**PROVIDED ENTRIES**
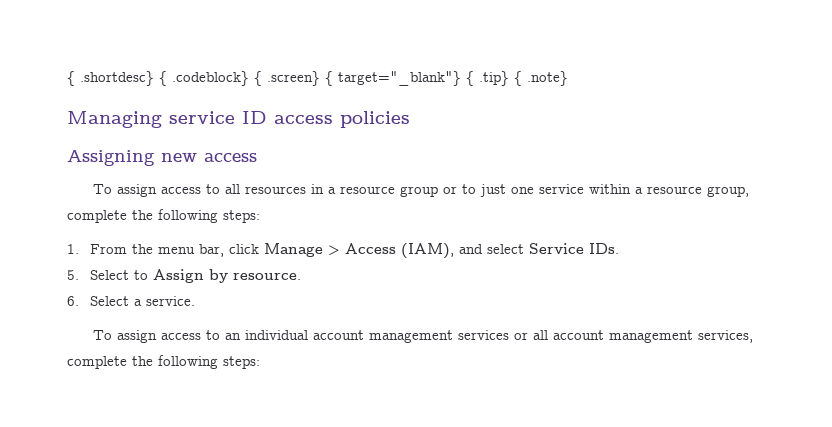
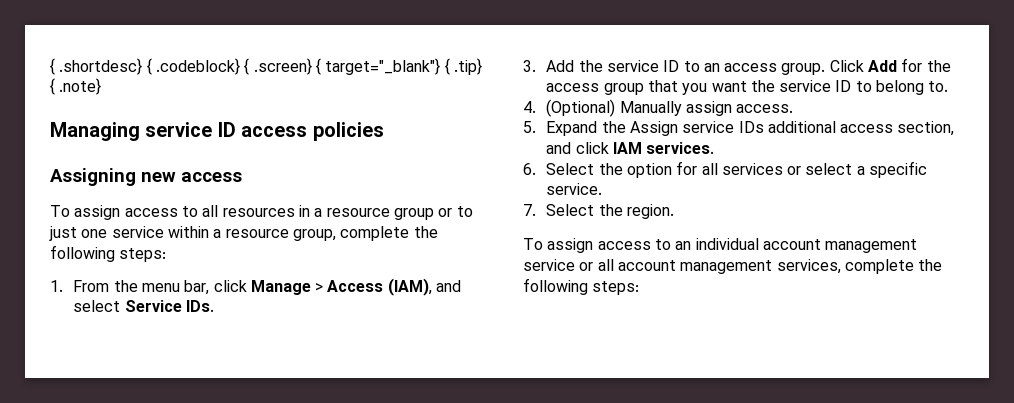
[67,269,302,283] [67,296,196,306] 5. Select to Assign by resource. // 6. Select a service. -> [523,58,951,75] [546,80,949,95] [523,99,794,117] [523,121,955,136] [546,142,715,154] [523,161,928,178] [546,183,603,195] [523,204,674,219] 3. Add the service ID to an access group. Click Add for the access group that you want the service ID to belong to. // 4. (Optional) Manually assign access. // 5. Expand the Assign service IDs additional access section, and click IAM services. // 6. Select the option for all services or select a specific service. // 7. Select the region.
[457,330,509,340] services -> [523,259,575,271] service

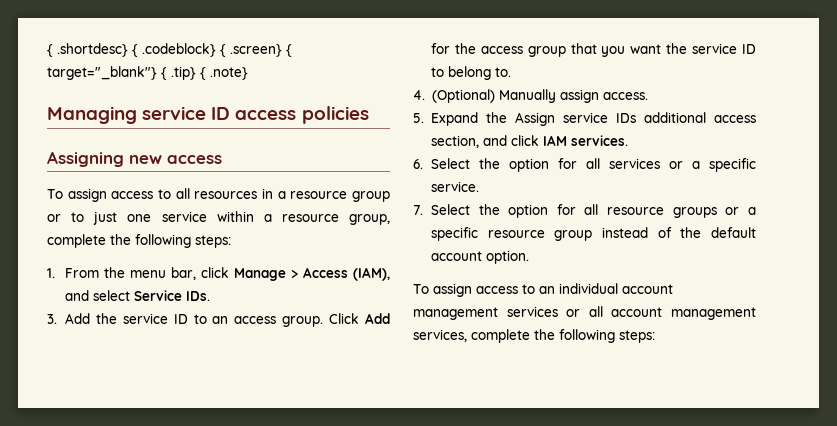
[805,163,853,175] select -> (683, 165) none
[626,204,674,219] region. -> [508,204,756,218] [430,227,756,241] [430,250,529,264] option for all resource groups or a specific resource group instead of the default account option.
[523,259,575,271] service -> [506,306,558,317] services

**WHAT YOU SHOULD DO**
Please transcribe exactly the line containing "[805,163,853,175] select -> (683, 165) none" and every line after it through the end of the records, and nothing else.

**ANSWER SECTION**
[805,163,853,175] select -> (683, 165) none
[626,204,674,219] region. -> [508,204,756,218] [430,227,756,241] [430,250,529,264] option for all resource groups or a specific resource group instead of the default account option.
[523,259,575,271] service -> [506,306,558,317] services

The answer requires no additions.